Search the listing for the word "downloaded" and return each line that contains it.

========

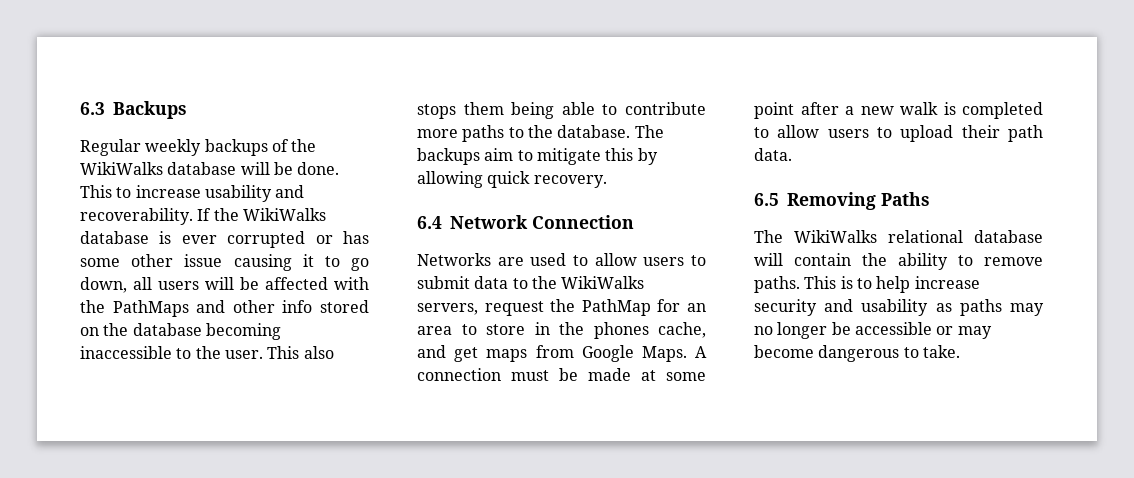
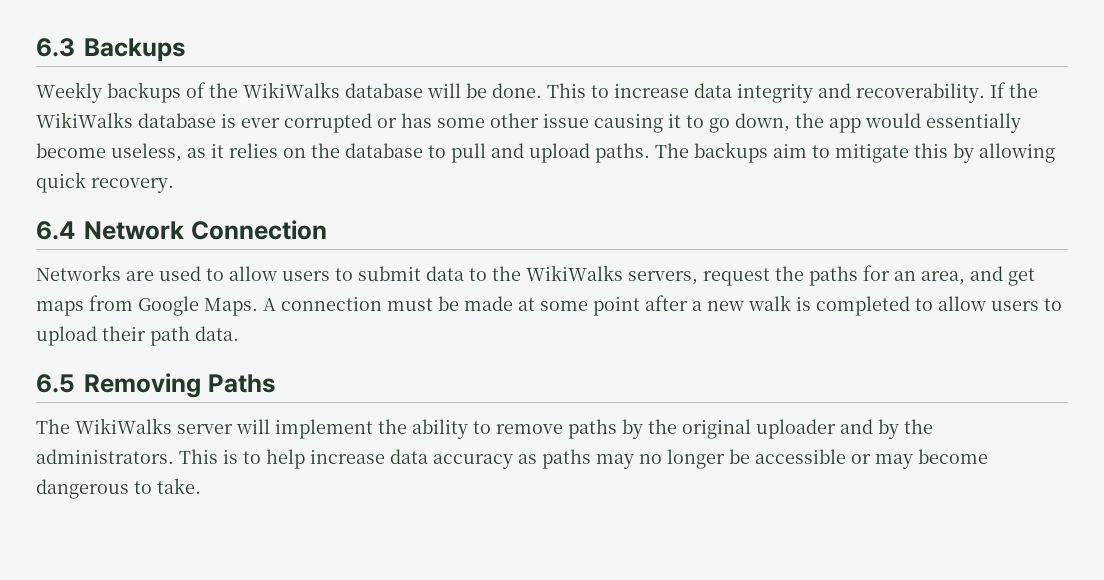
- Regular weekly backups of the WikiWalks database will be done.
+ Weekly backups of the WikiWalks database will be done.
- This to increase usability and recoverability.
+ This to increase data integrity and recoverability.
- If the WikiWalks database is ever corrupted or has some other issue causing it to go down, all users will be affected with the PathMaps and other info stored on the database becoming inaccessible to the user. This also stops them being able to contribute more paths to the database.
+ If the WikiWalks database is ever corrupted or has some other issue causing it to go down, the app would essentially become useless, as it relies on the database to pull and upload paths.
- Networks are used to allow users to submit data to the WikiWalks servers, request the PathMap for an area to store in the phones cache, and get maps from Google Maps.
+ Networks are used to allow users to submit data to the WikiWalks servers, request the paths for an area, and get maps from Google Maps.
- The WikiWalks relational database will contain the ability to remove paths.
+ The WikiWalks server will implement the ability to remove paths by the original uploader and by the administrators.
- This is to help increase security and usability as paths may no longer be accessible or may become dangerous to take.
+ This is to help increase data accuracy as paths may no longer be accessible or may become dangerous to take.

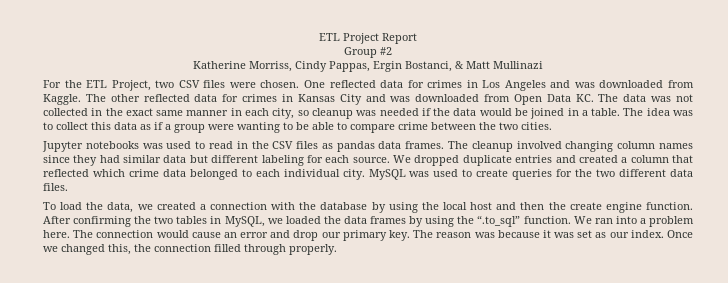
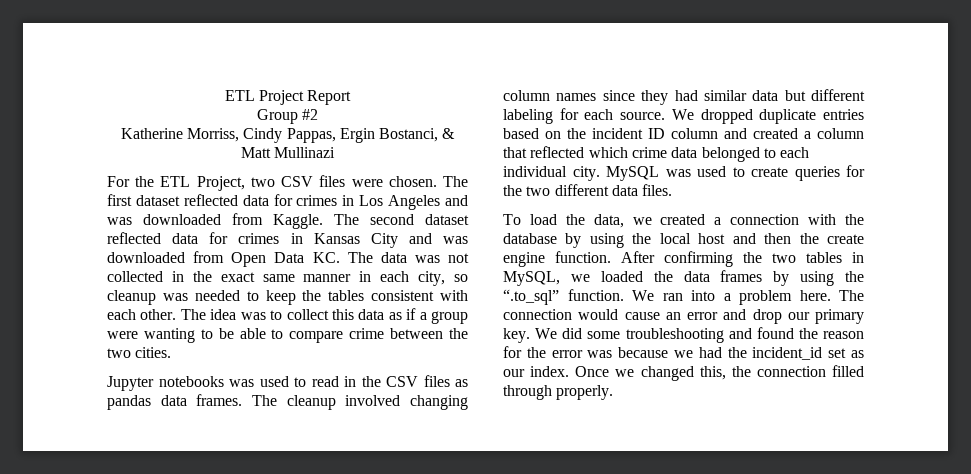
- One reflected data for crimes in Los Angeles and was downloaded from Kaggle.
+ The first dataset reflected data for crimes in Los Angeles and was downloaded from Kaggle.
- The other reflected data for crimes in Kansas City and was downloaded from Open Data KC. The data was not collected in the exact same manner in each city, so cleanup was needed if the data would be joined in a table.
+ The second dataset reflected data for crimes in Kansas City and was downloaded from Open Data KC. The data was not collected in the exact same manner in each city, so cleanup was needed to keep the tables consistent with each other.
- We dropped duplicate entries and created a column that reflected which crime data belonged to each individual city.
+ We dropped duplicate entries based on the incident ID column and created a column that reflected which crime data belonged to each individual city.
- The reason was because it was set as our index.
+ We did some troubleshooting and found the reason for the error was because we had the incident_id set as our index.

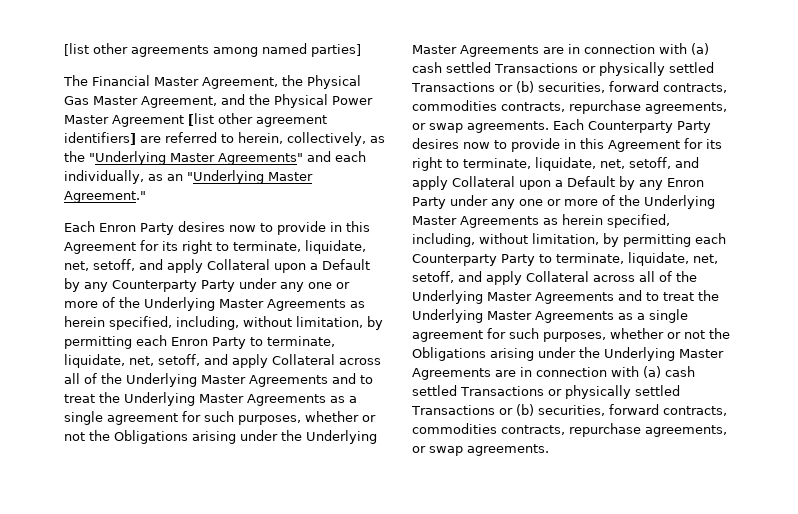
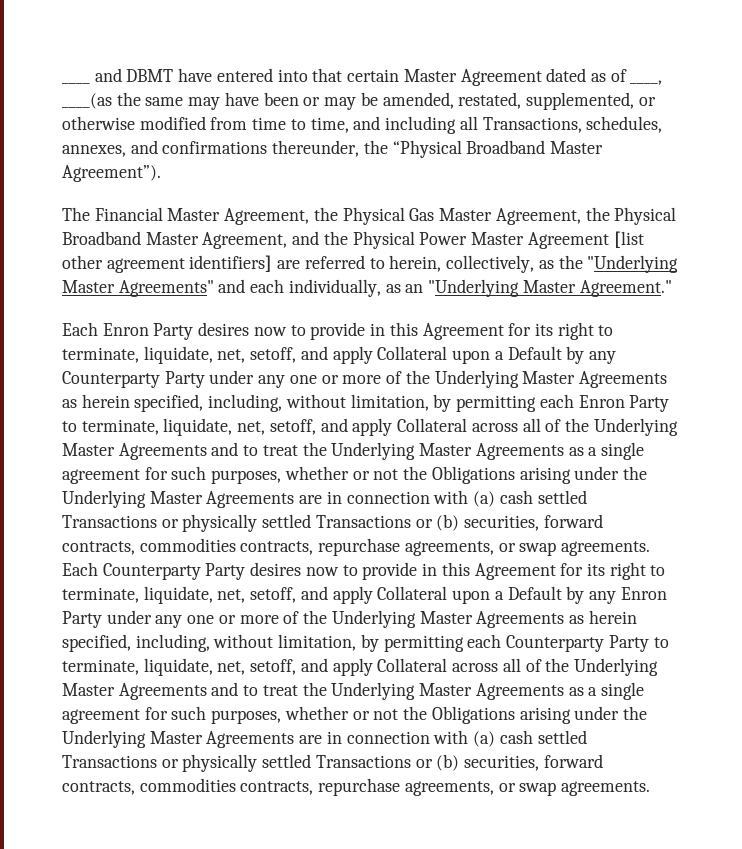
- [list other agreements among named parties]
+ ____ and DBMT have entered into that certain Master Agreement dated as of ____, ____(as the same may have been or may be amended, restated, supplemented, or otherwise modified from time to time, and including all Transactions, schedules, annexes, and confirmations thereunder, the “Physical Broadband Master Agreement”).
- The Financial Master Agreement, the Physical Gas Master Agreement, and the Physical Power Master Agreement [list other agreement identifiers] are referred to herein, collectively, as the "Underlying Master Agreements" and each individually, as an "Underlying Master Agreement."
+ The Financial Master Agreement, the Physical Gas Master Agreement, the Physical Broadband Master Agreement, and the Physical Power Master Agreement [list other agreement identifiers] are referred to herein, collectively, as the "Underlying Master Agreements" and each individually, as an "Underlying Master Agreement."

========

> SOLUTION TO THIS PROBLEM
- One reflected data for crimes in Los Angeles and was downloaded from Kaggle.
+ The first dataset reflected data for crimes in Los Angeles and was downloaded from Kaggle.
- The other reflected data for crimes in Kansas City and was downloaded from Open Data KC. The data was not collected in the exact same manner in each city, so cleanup was needed if the data would be joined in a table.
+ The second dataset reflected data for crimes in Kansas City and was downloaded from Open Data KC. The data was not collected in the exact same manner in each city, so cleanup was needed to keep the tables consistent with each other.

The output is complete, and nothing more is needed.